In a major relief for over 40,000 home buyers who had put in their money in Amrapali group’s projects, the Supreme Court today (Tuesday, July 23) ordered the cancellation of the registration of Amrapali group of companies and directed the National Buildings and Construction Corporation (NBCC) to complete unfinished housing projects of the group.
The top court bench of Justices Arun Mishra and UU Lalit also further directed the Enforcement Directorate (ED) to investigate the group under the money laundering law for allegedly diverting homebuyers’ hard-earned money, media reports said.
Noting that homebuyers across the country are facing similar problems, the apex court asked the Centre and state governments to step in to protect the interests of homebuyers against real estate companies, reported The Times of India (TOI).
The bench pulled up lender banks and Noida authorities for breach of public trust for not acting in time while the homebuyers’ money was wiped out through illegal activities of the group.
It said that banks and authorities violated the doctrine of public trust by closing their eyes towards illegal activities of Amrapali group and their officials.
The court made it clear no other party can claim stake in housing projects of Amrapali as they belong to homebuyers and banks and Noida authorities can recover their money after the group’s other properties are sold through auction, the TOI reported.
In February, the court had given a green signal to arrest the directors of the group on the basis of allegations of diverting funds collected from homebuyers to other companies.
The order had then come on the basis of an application filed by the Deputy Commissioner of Police, Economic Offences Wing, Delhi Police, for their arrest and custody.

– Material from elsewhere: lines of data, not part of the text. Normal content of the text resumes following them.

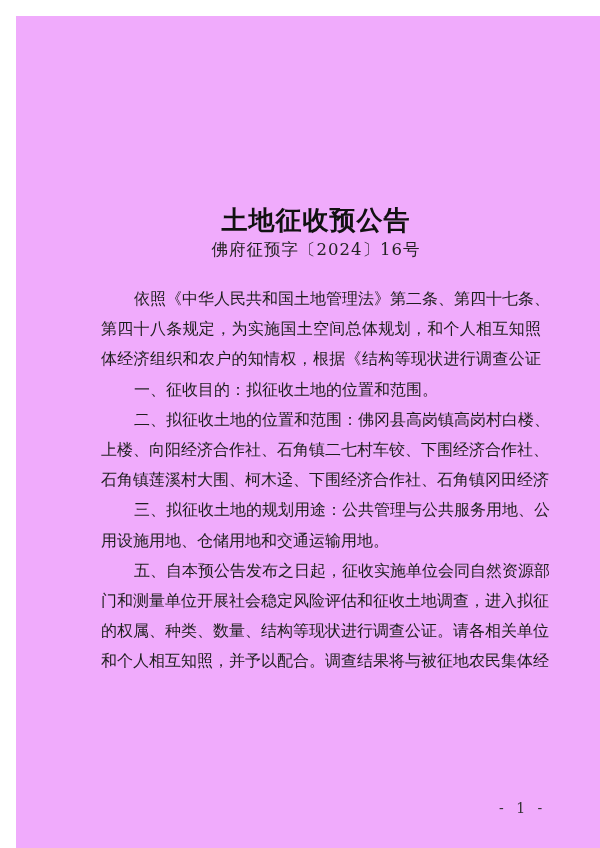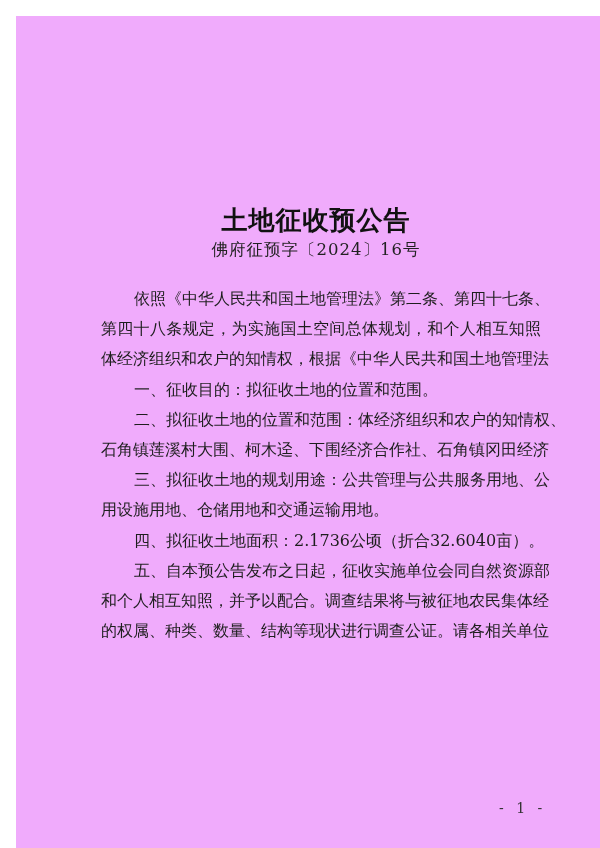--- a/index.html
+++ b/index.html
@@ -76,26 +76,27 @@
 </head>
 <body>
 
 <div class="page">
   <div class="title">土地征收预公告</div>
   <div class="doc-number">佛府征预字〔2024〕16号</div>
 
   <div class="body-text">
     <div class="line indent">依照《中华人民共和国土地管理法》第二条、第四十七条、</div>
     <div class="line">第四十八条规定，为实施国土空间总体规划，和个人相互知照</div>
-    <div class="line">体经济组织和农户的知情权，根据《中华人民共和国土地管理法</div>
+    <div class="line">体经济组织和农户的知情权，根据《结构等现状进行调查公证</div>
     <div class="line indent short">一、征收目的：拟征收土地的位置和范围。</div>
-    <div class="line indent">二、拟征收土地的位置和范围：体经济组织和农户的知情权、</div>
+    <div class="line indent">二、拟征收土地的位置和范围：佛冈县高岗镇高岗村白楼、</div>
+    <div class="line">上楼、向阳经济合作社、石角镇二七村车铰、下围经济合作社、</div>
     <div class="line">石角镇莲溪村大围、柯木迳、下围经济合作社、石角镇冈田经济</div>
     <div class="line indent">三、拟征收土地的规划用途：公共管理与公共服务用地、公</div>
     <div class="line short">用设施用地、仓储用地和交通运输用地。</div>
-    <div class="line indent short">四、拟征收土地面积：2.1736公顷（折合32.6040亩）。</div>
     <div class="line indent">五、自本预公告发布之日起，征收实施单位会同自然资源部</div>
+    <div class="line">门和测量单位开展社会稳定风险评估和征收土地调查，进入拟征</div>
+    <div class="line">的权属、种类、数量、结构等现状进行调查公证。请各相关单位</div>
     <div class="line">和个人相互知照，并予以配合。调查结果将与被征地农民集体经</div>
-    <div class="line">的权属、种类、数量、结构等现状进行调查公证。请各相关单位</div>
   </div>
 
   <div class="page-number">- 1 -</div>
 </div>
 
 </body></html>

The court had directed the police to investigate the “entire gamut of the scenario of the various projects, as projected in this case and various orders passed and investigate the entire matter”.
The court had held that it prima facie found that the case required serious investigation in the facts projected by the directors, the CFO and the statutory auditors.
During the hearings, the court observed that the group had committed “serious fraud” by diverting homebuyers’ money from one company to another.